YOUR GOAL> Whenever a line below mentions the word "chev", that line should be copied.

[Web interface edit records]
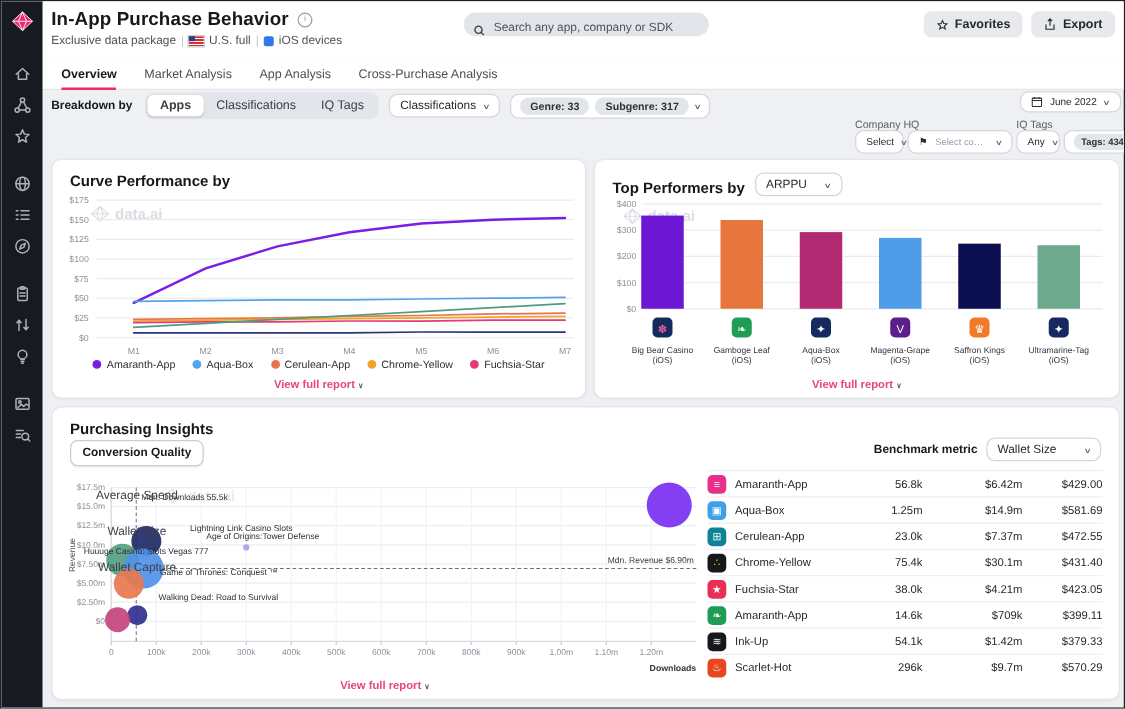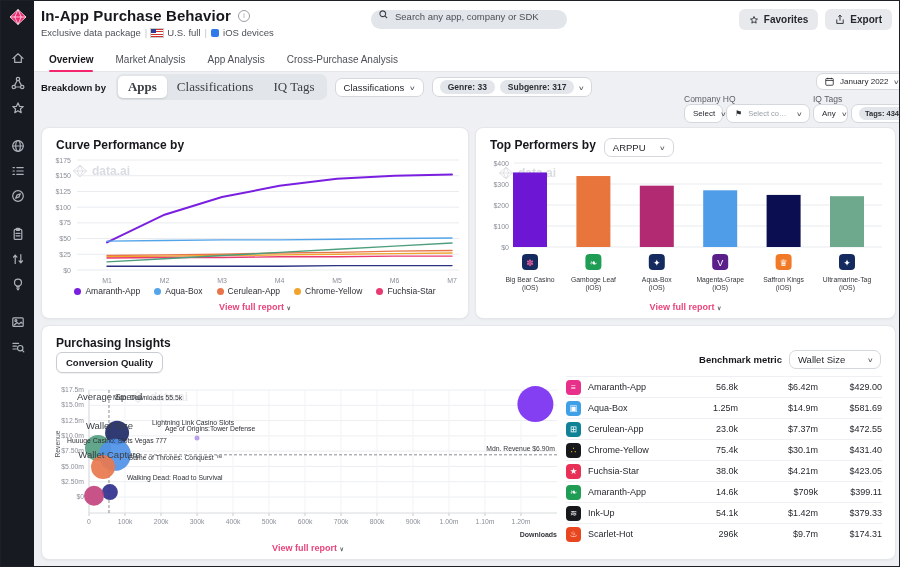--- a/index.html
+++ b/index.html
@@ -20,7 +20,7 @@
   .usflag{position:relative;width:12px;height:8px;background:repeating-linear-gradient(180deg,#d0302e 0 1.2px,#fff 1.2px 2.3px);outline:.5px solid #ccc;display:inline-block;}
   .usflag i{position:absolute;left:0;top:0;width:5px;height:4px;background:#2c3c8e;}
   .iosbadge{width:8px;height:8px;border-radius:2px;background:#2f7ae8;display:inline-block;}
-  .searchbar{position:absolute;left:337px;top:9px;width:196px;height:19px;background:#e2e5e9;border-radius:10px;display:flex;align-items:flex-start;padding:0 8px;gap:5px;box-sizing:border-box;}
+  .searchbar{position:absolute;left:337px;top:9px;width:196px;height:19px;background:#e2e5e9;border-radius:10px;display:flex;align-items:flex-end;padding:0 8px;gap:5px;box-sizing:border-box;}
   .searchbar input{border:none;background:transparent;outline:none;font-size:9.5px;color:#333;width:100%;font-family:inherit;}
   .searchbar input::placeholder{color:#4c5058;}
   .actions{position:absolute;right:7px;top:8px;display:flex;gap:7px;}

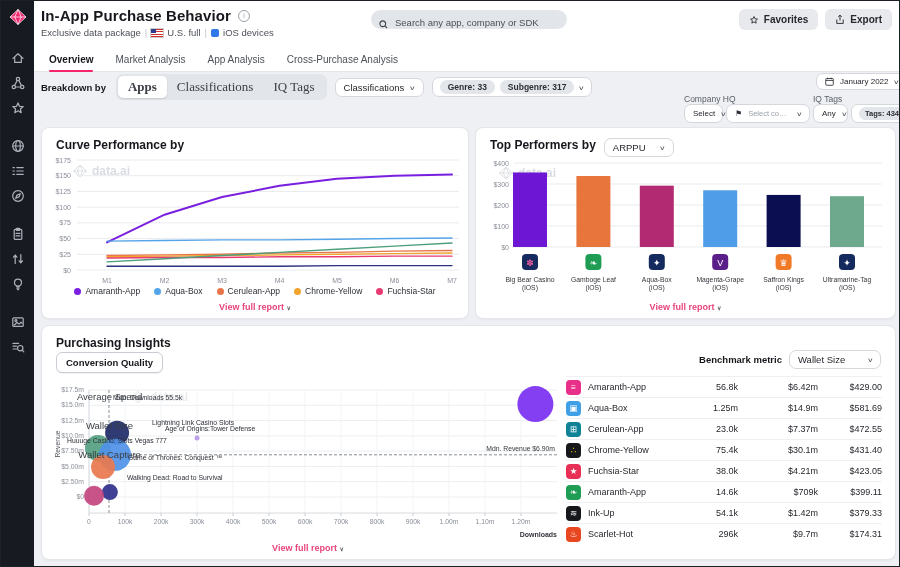--- a/index.html
+++ b/index.html
@@ -34,7 +34,7 @@
   .controls{position:absolute;left:40px;top:73px;display:flex;align-items:center;gap:8px;z-index:1;}
   .bd-label{font-size:9.5px;font-weight:700;color:#17181d;margin-right:2px;}
   .seg{display:flex;background:#e2e5e9;border-radius:7px;padding:2px;}
-  .seg-opt{font-size:13px;color:#3c4046;padding:3px 10px;border-radius:5px;cursor:pointer;white-space:nowrap;font-family:Liberation Serif, serif;}
+  .seg-opt{font-size:10px;color:#3c4046;padding:3px 10px;border-radius:5px;cursor:pointer;white-space:nowrap;}
   .seg-opt.active{background:#fff;font-weight:700;box-shadow:0 1px 2px rgba(0,0,0,.12);}
   .dd{display:flex;align-items:center;gap:6px;background:#fff;border:1px solid #d4d7dc;border-radius:7px;padding:3px 8px;font-size:9.5px;color:#26282e;cursor:pointer;white-space:nowrap;box-sizing:border-box;}
   .chev{font-size:6px;color:#5c6168;transform:scaleX(1.5);}

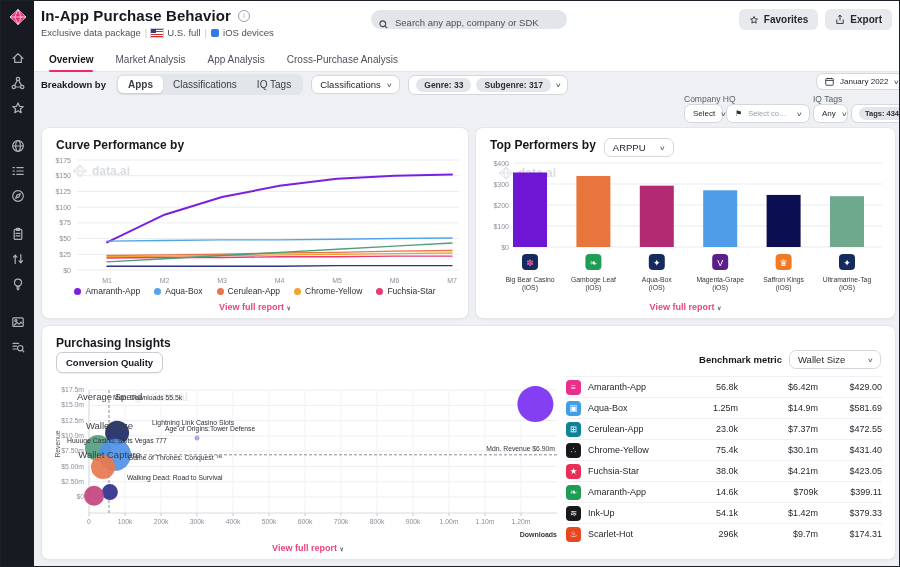--- a/index.html
+++ b/index.html
@@ -228,7 +228,7 @@
           <path d="M1 4.6 H11 M3.6 1 V3 M8.4 1 V3"></path>
         </svg>
       </span>
-    <span class="mini">January 2022</span>
+    <span class="mini">June 2022</span>
     <span class="chev">∨</span>
   </div>
 

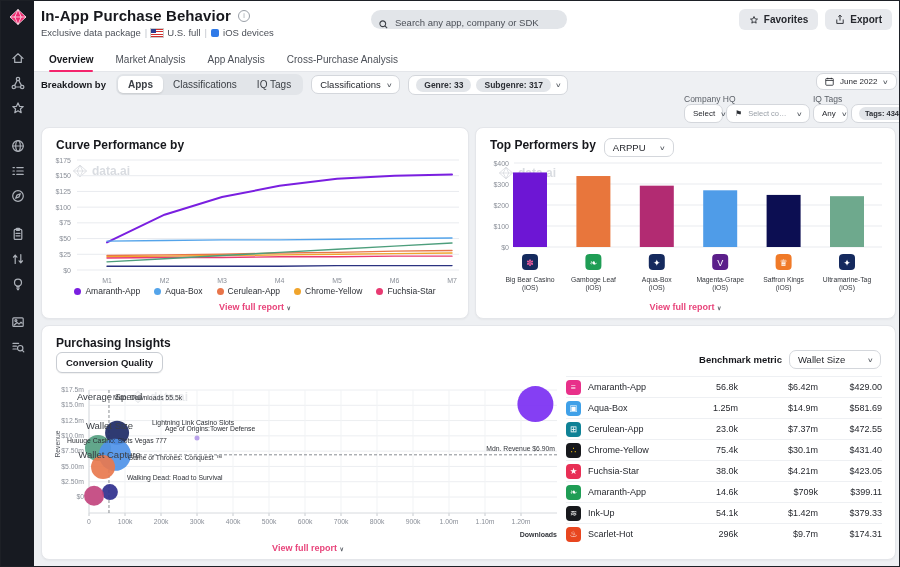--- a/index.html
+++ b/index.html
@@ -52,7 +52,7 @@
   #card-top{left:474px;top:126px;width:419px;height:190px;}
   #card-insights{left:40px;top:324px;width:853px;height:233px;}
   .card h2{margin:0;font-size:12px;font-weight:700;color:#17181d;}
-  .card-head{position:absolute;left:14px;top:10px;display:flex;align-items:flex-start;gap:8px;z-index:2;}
+  .card-head{position:absolute;left:14px;top:10px;display:flex;align-items:flex-end;gap:8px;z-index:2;}
   .watermark{position:absolute;display:flex;gap:4px;color:#d9dce1;font-size:12px;font-weight:700;z-index:0;user-select:none;}
   #card-curve .watermark{left:30px;top:36px;}
   #card-top .watermark{left:22px;top:38px;}

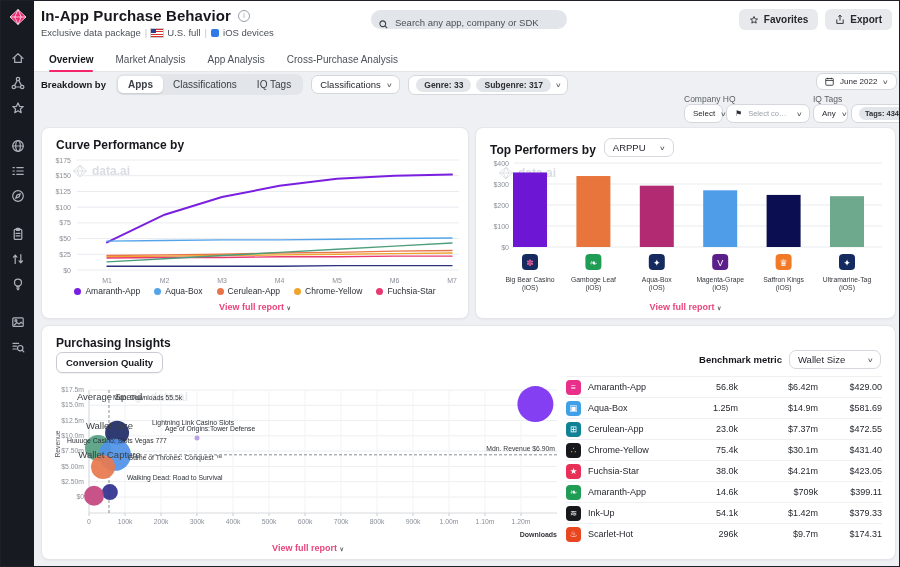--- a/index.html
+++ b/index.html
@@ -550,7 +550,7 @@
           </div>
           <div class="tcell-num">296k</div>
           <div class="tcell-num">$9.7m</div>
-          <div class="tcell-num">$174.31</div>
+          <div class="tcell-num">$570.29</div>
         </div>
       </div>
     <div class="view-link" style="width:516px;left:8px;"><span>View full report</span> <span class="chev">∨</span></div>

WORKED SOLUTION>
   .chev{font-size:6px;color:#5c6168;transform:scaleX(1.5);}
     <span class="chev">∨</span>
     <div class="view-link" style="width:516px;left:8px;"><span>View full report</span> <span class="chev">∨</span></div>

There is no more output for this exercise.